Treningowo środę sobie już odpuściłem, za dużo się działo tego dnia. Na pierwsze bieganie wyszedłem we czwartek. Byłem ciekawy co to się wydarzy. Zrobiłem kontrolne 11 kilometrów. Po 1,5 km cały zlany potem i dyszałem jak lokomotywa, ale trudno było się spodziewać lekkości. Potem spojrzałem, że w sumie to leciałem średnio po 4’07”/km – tragedii wiec nie ma – pełen spokój.
Poza tym czwartek, piątek i sobota upłynęły pod znakiem umiarkowanie intensywnego zwiedzania okolic. Wpadliśmy m.in. do FlamingoGardens na bliższe spotkanie się z przyrodą 🙂 Oko w oko z flamingami i aligatorami zrobiło na nas dobre wrażenie. Zahaczyliśmy o jedno z największych centrów handlowych w USA Sawgrass Mills. Nie należymy do zakupoholików więc nie weszliśmy do tych ponad 350 sklepów które tam są 🙂 .

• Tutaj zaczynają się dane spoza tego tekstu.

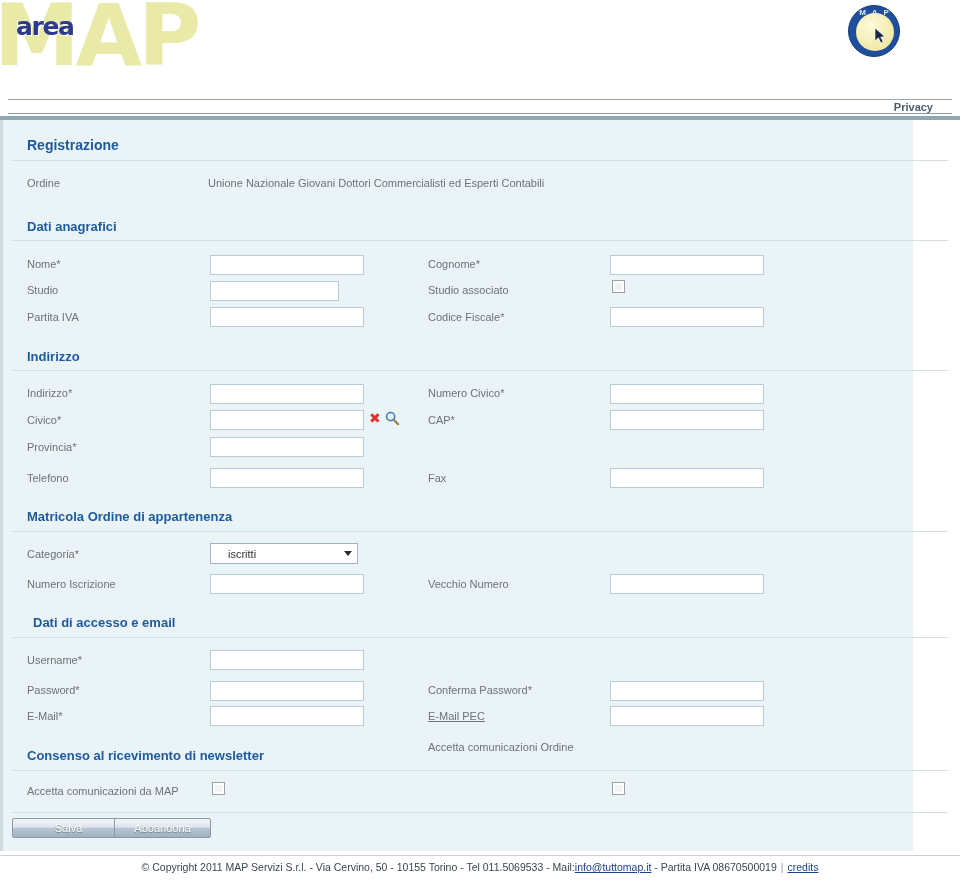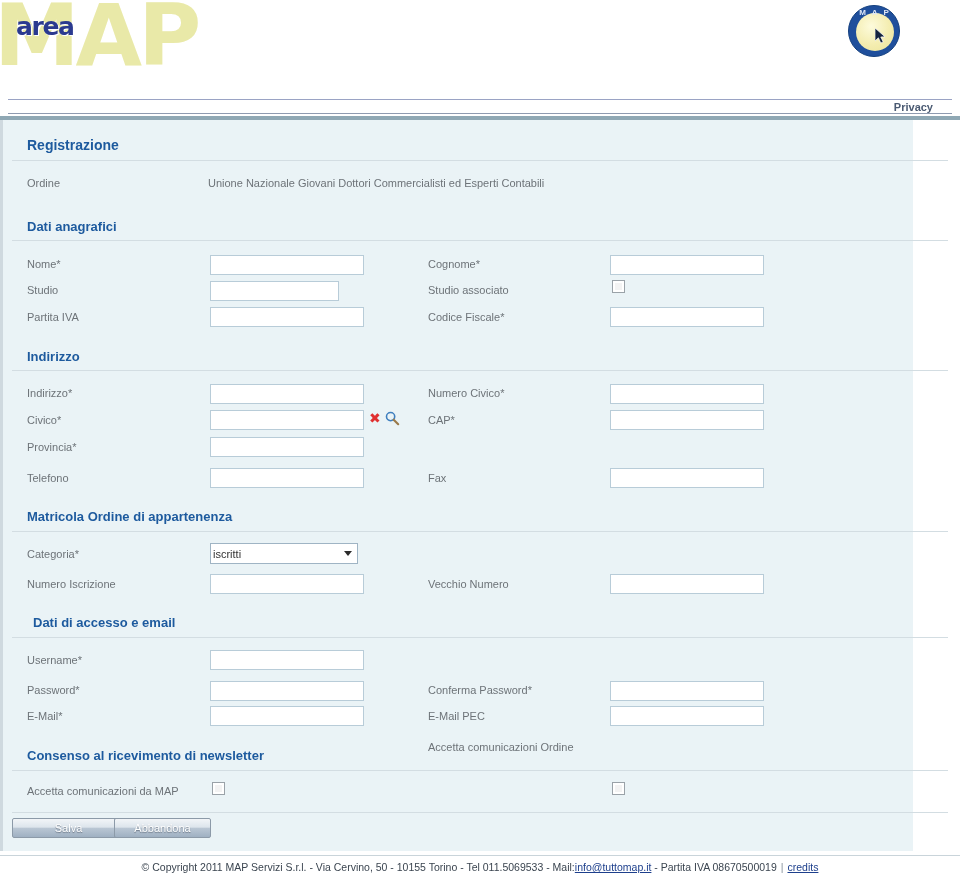--- a/index.html
+++ b/index.html
@@ -125,7 +125,7 @@
     cursor: pointer;
   }
   select.fld {
-    height: 21px; padding: 0 2px;
+    height: 21px; padding: 0 17px;
     border: 1px solid #9fb4c4;
     background: #ffffff;
     -webkit-appearance: none; appearance: none;

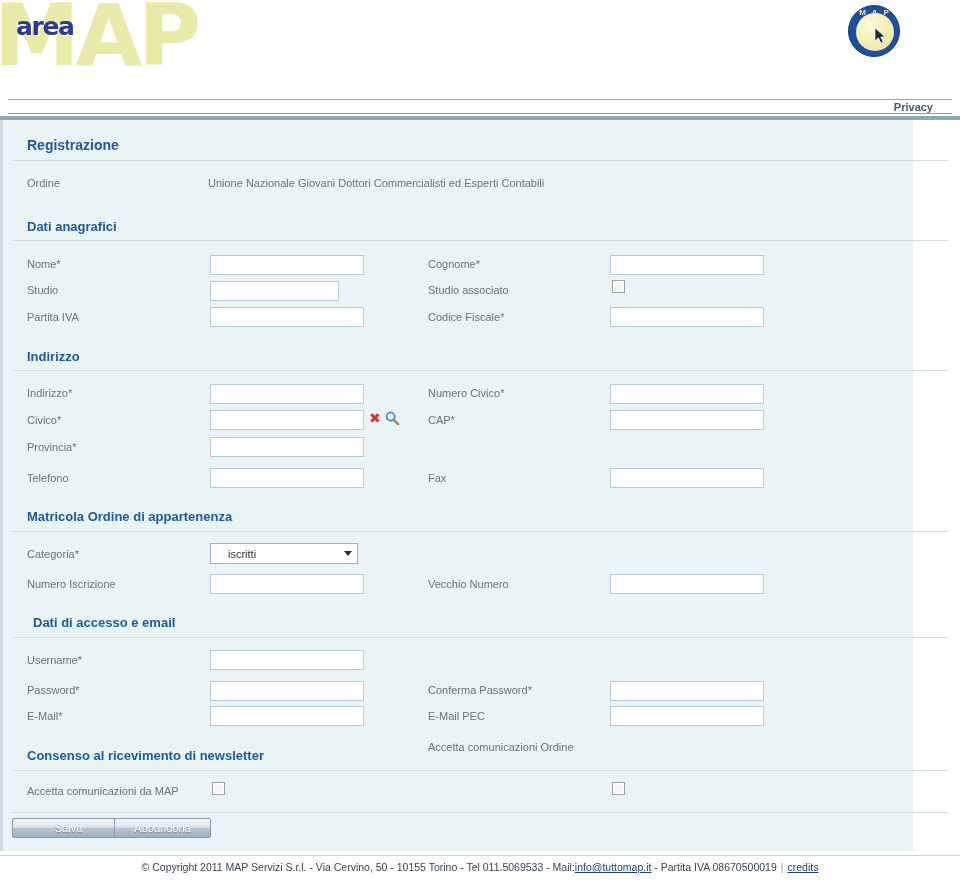--- a/index.html
+++ b/index.html
@@ -295,7 +295,7 @@
 
   <div class="lbl" style="left:27px; top:710px;">E-Mail*</div>
   <input class="fld" style="left: 210px; top: 706px; width: 154px;" value="">
-  <div class="lbl" style="left:428px; top:710px;">E-Mail PEC</div>
+  <div class="lbl" style="left:428px; top:710px;text-decoration:underline;">E-Mail PEC</div>
   <input class="fld" style="left: 610px; top: 706px; width: 154px;" value="">
 
   <div class="sec-title" style="left:27px; top:748px;">Consenso al ricevimento di newsletter</div>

Aligatorów nie można było głaskać 🙁
W sobotę pojechaliśmy rozpoznać teren, z którego miał odbywać się start i jednocześnie odebrać numer startowy. Całość zlokalizowana na parkingu przed BB&T Center gdzie m.in. mecze rozgrywa lokalna drużyna NHL Florida Panthers. Od razu namierzyliśmy wśród zawodników polskie rozmowy. Były to osoby mieszkające na stałe na Florydzie. Nastawiały się na przebiegnięcie około 10 km. Porozmawialiśmy z nimi dłuższą chwilę popijając zmrożonego RedBull-a 🙂 . Było jednak tak gorąco, że nie chciałem się już męczyć – zrobiliśmy po pamiątkowej fotce i zawinęliśmy się do Sawgrass Mills na obiad.
Ogólnie cały tydzień przedstartowy był zupełnie inny niż zwykle. Podróż, zmiana jedzenia i ilość rzeczy do ogarnięcia mocno rozpraszały. W piątek i sobotę zrobiłem namiastkę ładowania węglowodanami, ale ze względu na upał apetyt miałem mierny. Piłem za to dużo, głównie pepsi 🙂 i gatorade – w ten upał zmrożone jedno i drugie doskonałe!
Sobotnie popołudnie ograniczyliśmy już tylko do spaceru do pobliskiego Dunkin Donuts na pyszną kawę i donata 🙂 .
Przed każdym startem jestem wyluzowany, tak było i tym razem. Był nawet pomysł, żeby iść jeszcze na basen. Ale jednak ustaliliśmy z Hanią, że od jutra „keine grenzen” 🙂 a dziś może jeszcze bez szaleństw. Zrobiłem 5 km rozruchu i powiedzmy, że byłem gotowy na bieg.